Hiçbiri yazılımı yazılım kurslarından öğrenmemişlerdi.
Tuhaf ama iyi ingilizce bilen insanlara sorduğumda hiç birinden “Şu dil okulunda öğrendim” yanıtını almadım.
İlla ki bir şekilde çaresiz kalmış, iyi İngilizce öğrenmekten başka seçenekleri kalmamıştı.
***
İş hayatında başarılı insanların hayatına bakın, bir yaz bile çalışmadan geçirmediklerini görürsünüz. Ama aynı başarılı insanlar çocukları biraz büyüdüğünde, yani 13-15 yaşlarına gelip de yazları çırak olacak yaşlara geldiklerinde “Ben gezemedim onlar gezsin, ben tatil yapamadım onlar yapsın” refleksleri gösterebiliyor. Üzülerek söylüyorum ki büyük çoğunluğu da böyle yapıyor.
Kimse kusura bakmasın, belki bunu duymak bazılarınızın pek işine gelmeyecek.
Ama bir işi öğrenmenin en iyi yolu onun altında kalmak.
Bir dili öğrenmenin en iyi yolu sadece uçak bileti, ayrıca çok az bir cep harçlığıyla o dilin iyi konuşulduğu bir ülkeye kapağı atıp orada yaşamaya çalışmak.
Spor salonuna giden beş kilometre koştuğunda ölecek gibi olurken, canını kurtarmak için koşan yirmi kilometre koşar da bana mısın demez.
Çaresizlik en iyi öğretmendir.

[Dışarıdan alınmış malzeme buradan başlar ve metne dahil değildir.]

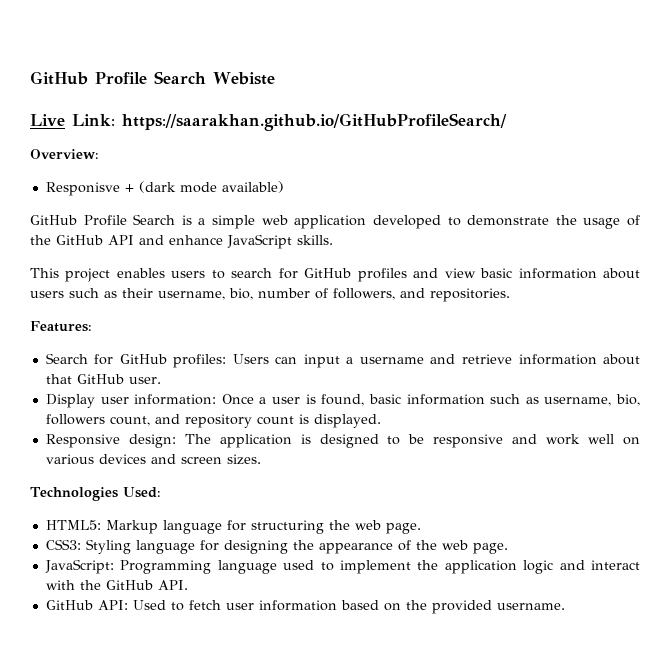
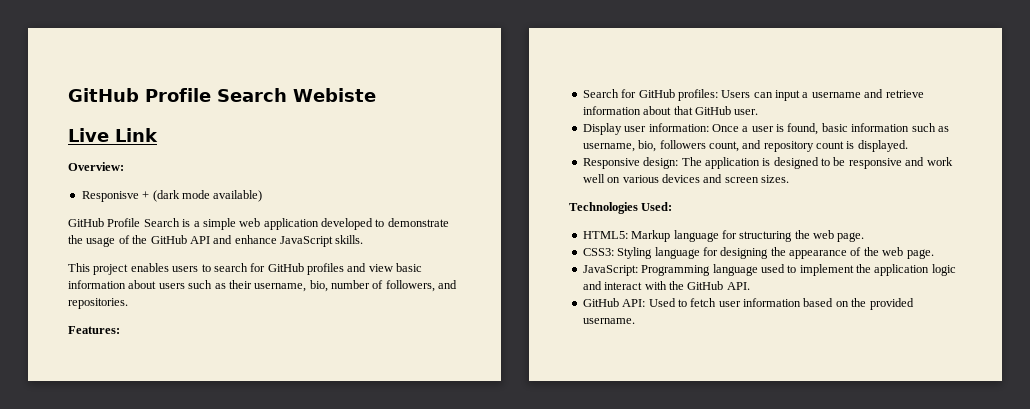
- Live Link: https://saarakhan.github.io/GitHubProfileSearch/
+ Live Link

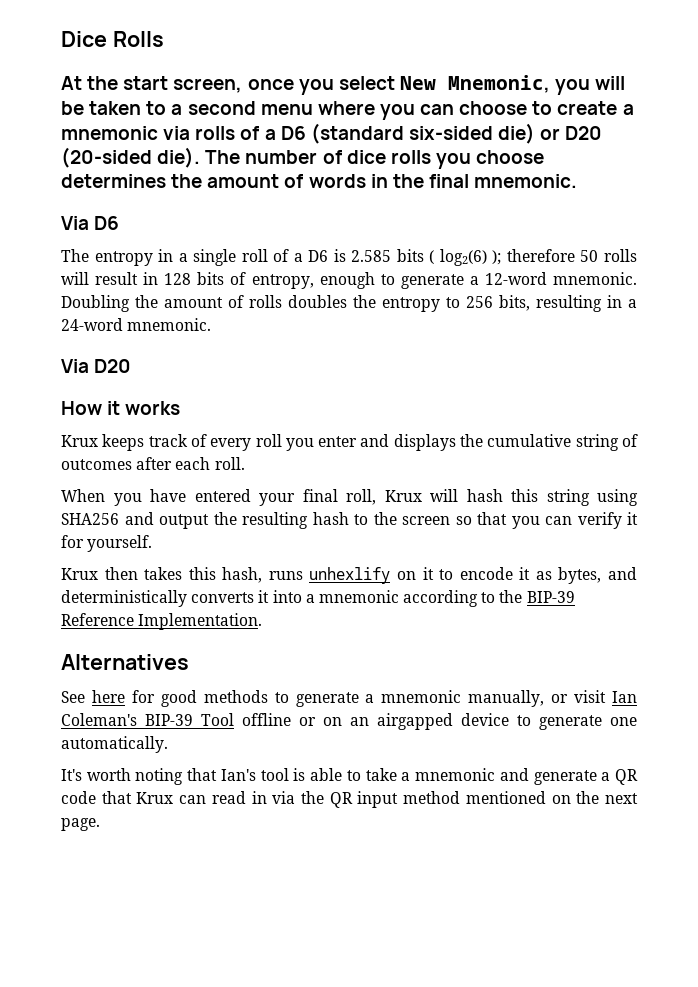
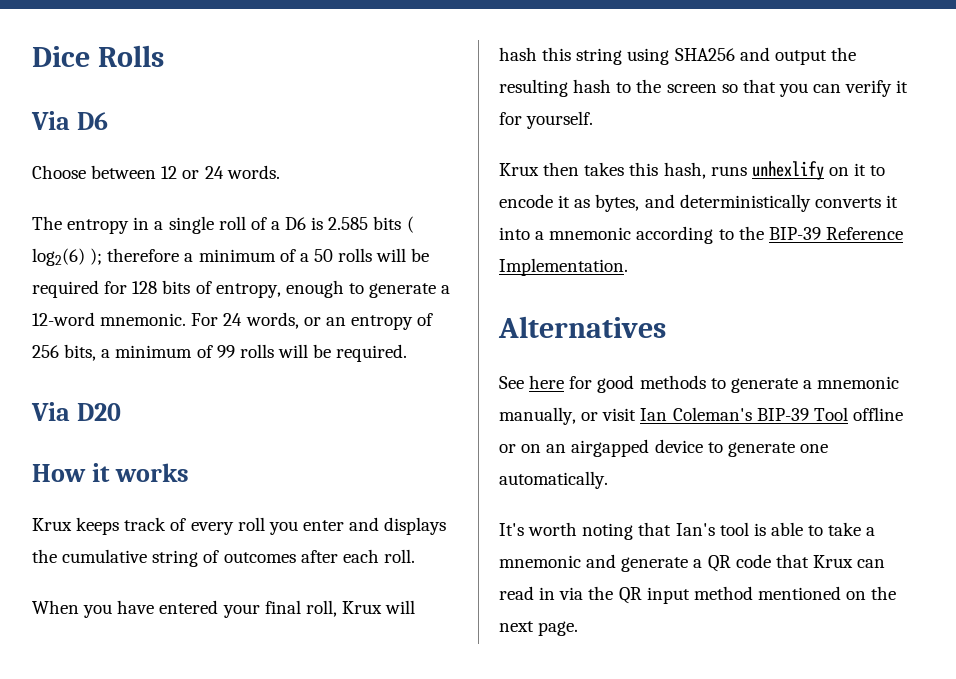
- At the start screen, once you select New Mnemonic, you will be taken to a second menu where you can choose to create a mnemonic via rolls of a D6 (standard six-sided die) or D20 (20-sided die). The number of dice rolls you choose determines the amount of words in the final mnemonic.
  Via D6
+ Choose between 12 or 24 words.
- The entropy in a single roll of a D6 is 2.585 bits ( log2(6) ); therefore 50 rolls will result in 128 bits of entropy, enough to generate a 12-word mnemonic.
+ The entropy in a single roll of a D6 is 2.585 bits ( log2(6) ); therefore a minimum of a 50 rolls will be required for 128 bits of entropy, enough to generate a 12-word mnemonic.
- Doubling the amount of rolls doubles the entropy to 256 bits, resulting in a 24-word mnemonic.
+ For 24 words, or an entropy of 256 bits, a minimum of 99 rolls will be required.

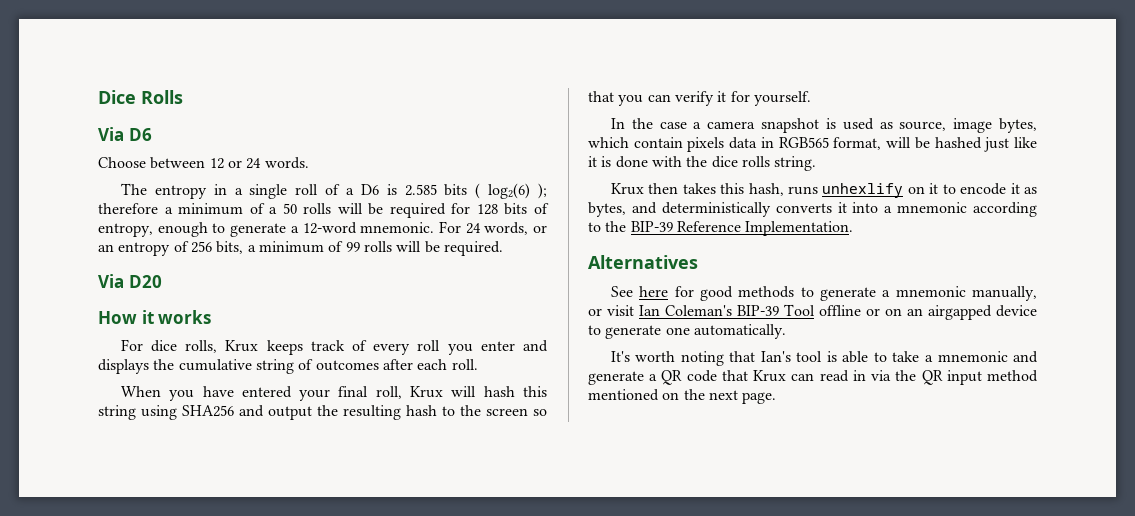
- Krux keeps track of every roll you enter and displays the cumulative string of outcomes after each roll.
+ For dice rolls, Krux keeps track of every roll you enter and displays the cumulative string of outcomes after each roll.
+ In the case a camera snapshot is used as source, image bytes, which contain pixels data in RGB565 format, will be hashed just like it is done with the dice rolls string.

Çabucak öğretiverir.
Çocuklara kıyamayarak onlara daha çok kıyıyoruz.
Hiç çaresizlik görmesinler, yaşamasınlar diyerek daha büyük dertlerin altında bırakıyoruz.
Evet, havuza itiversek biraz su yutacaklar, hatta çıktıklarında çokça da kızacaklar.
Ama böyle öğrenecekler.
Ne demiştik?
Çaresizlik en iyi öğretmendir.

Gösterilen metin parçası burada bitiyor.